Your goal - Copy out the data that comes next, character for character, and leave the images aside.

Given data -
# # #

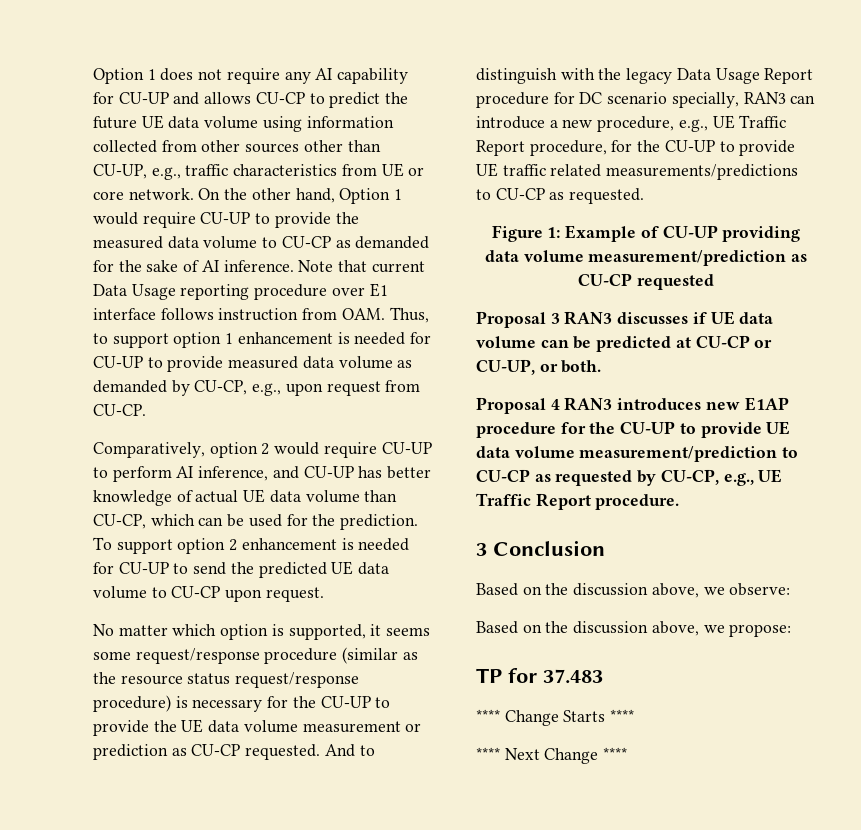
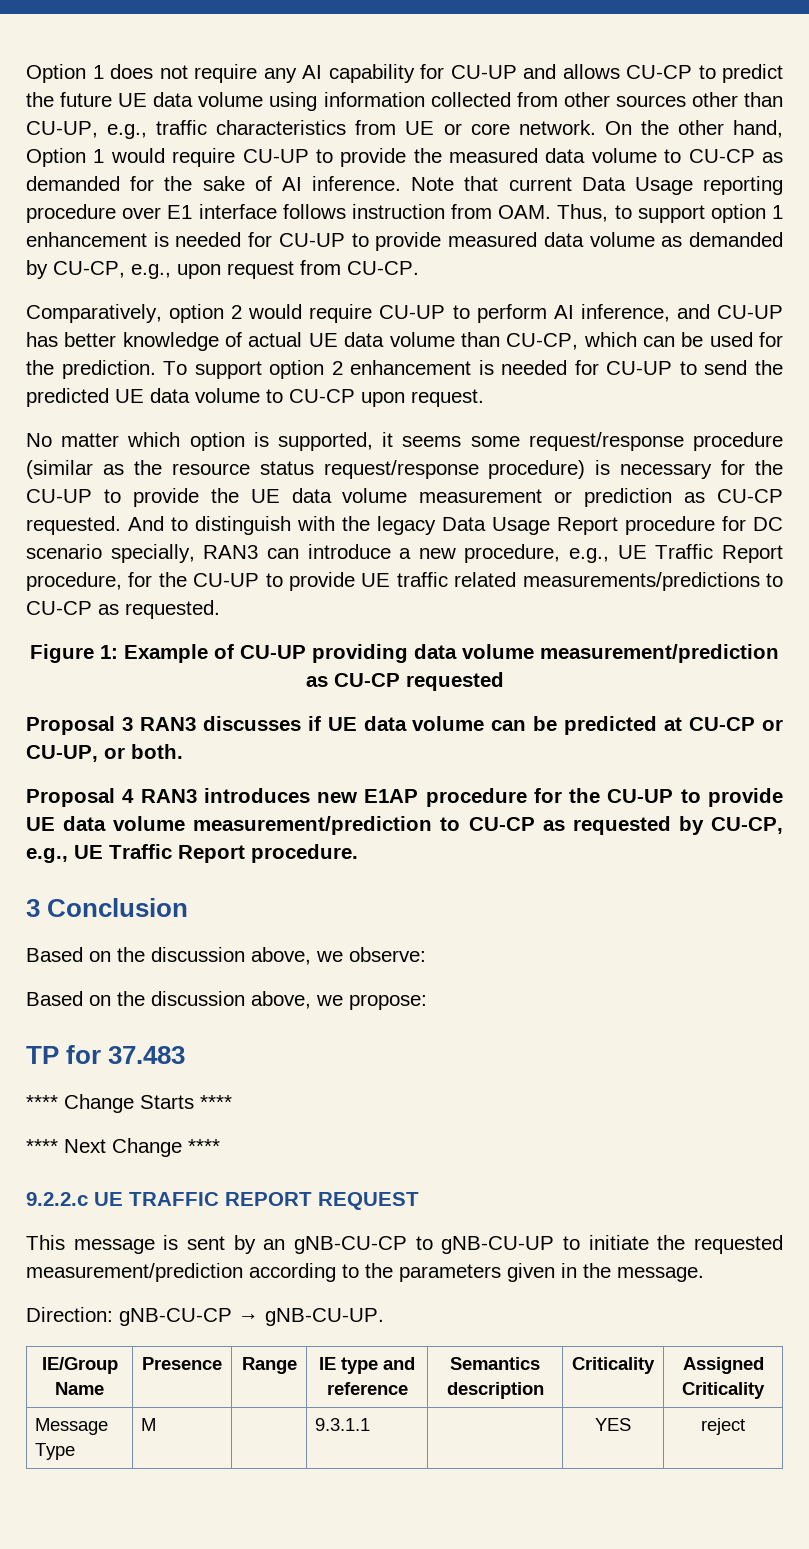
+ 9.2.2.c UE TRAFFIC REPORT REQUEST
+ This message is sent by an gNB-CU-CP to gNB-CU-UP to initiate the requested measurement/prediction according to the parameters given in the message.
+ Direction: gNB-CU-CP → gNB-CU-UP.
+ IE/Group Name | Presence | Range | IE type and reference | Semantics description | Criticality | Assigned Criticality
+ Message Type | M | | 9.3.1.1 | | YES | reject

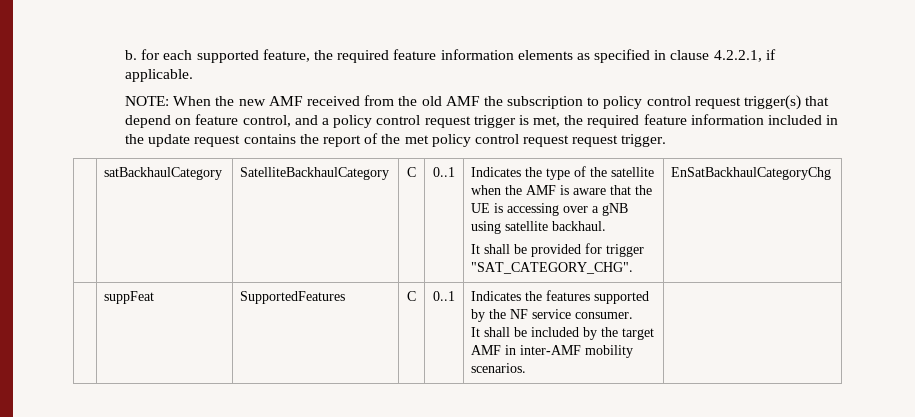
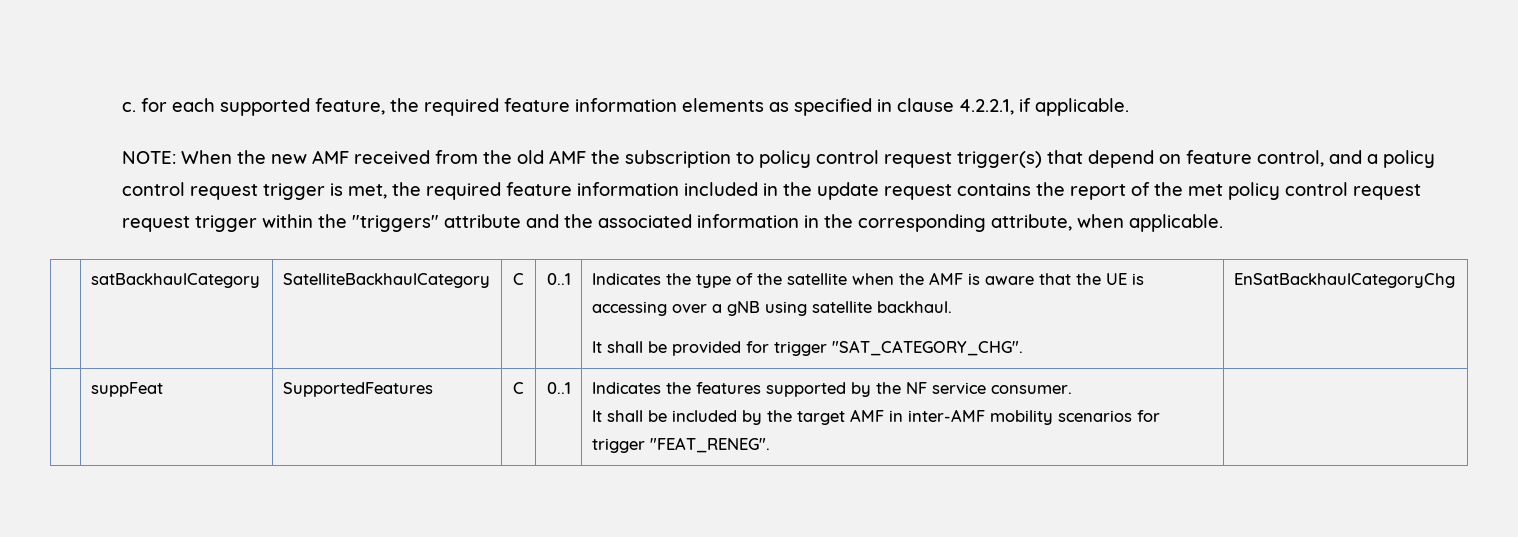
- b. for each supported feature, the required feature information elements as specified in clause 4.2.2.1, if applicable.
+ c. for each supported feature, the required feature information elements as specified in clause 4.2.2.1, if applicable.
- NOTE: When the new AMF received from the old AMF the subscription to policy control request trigger(s) that depend on feature control, and a policy control request trigger is met, the required feature information included in the update request contains the report of the met policy control request request trigger.
+ NOTE: When the new AMF received from the old AMF the subscription to policy control request trigger(s) that depend on feature control, and a policy control request trigger is met, the required feature information included in the update request contains the report of the met policy control request request trigger within the "triggers" attribute and the associated information in the corresponding attribute, when applicable.
  | suppFeat | SupportedFeatures | C | 0..1 | Indicates the features supported by the NF service consumer.
- It shall be included by the target AMF in inter-AMF mobility scenarios. |
+ It shall be included by the target AMF in inter-AMF mobility scenarios for trigger "FEAT_RENEG". |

# # #

Exercise solution -
+ 9.2.2.c UE TRAFFIC REPORT REQUEST
+ This message is sent by an gNB-CU-CP to gNB-CU-UP to initiate the requested measurement/prediction according to the parameters given in the message.
+ Direction: gNB-CU-CP → gNB-CU-UP.
+ IE/Group Name | Presence | Range | IE type and reference | Semantics description | Criticality | Assigned Criticality
+ Message Type | M | | 9.3.1.1 | | YES | reject

- b. for each supported feature, the required feature information elements as specified in clause 4.2.2.1, if applicable.
+ c. for each supported feature, the required feature information elements as specified in clause 4.2.2.1, if applicable.
- NOTE: When the new AMF received from the old AMF the subscription to policy control request trigger(s) that depend on feature control, and a policy control request trigger is met, the required feature information included in the update request contains the report of the met policy control request request trigger.
+ NOTE: When the new AMF received from the old AMF the subscription to policy control request trigger(s) that depend on feature control, and a policy control request trigger is met, the required feature information included in the update request contains the report of the met policy control request request trigger within the "triggers" attribute and the associated information in the corresponding attribute, when applicable.
  | suppFeat | SupportedFeatures | C | 0..1 | Indicates the features supported by the NF service consumer.
- It shall be included by the target AMF in inter-AMF mobility scenarios. |
+ It shall be included by the target AMF in inter-AMF mobility scenarios for trigger "FEAT_RENEG". |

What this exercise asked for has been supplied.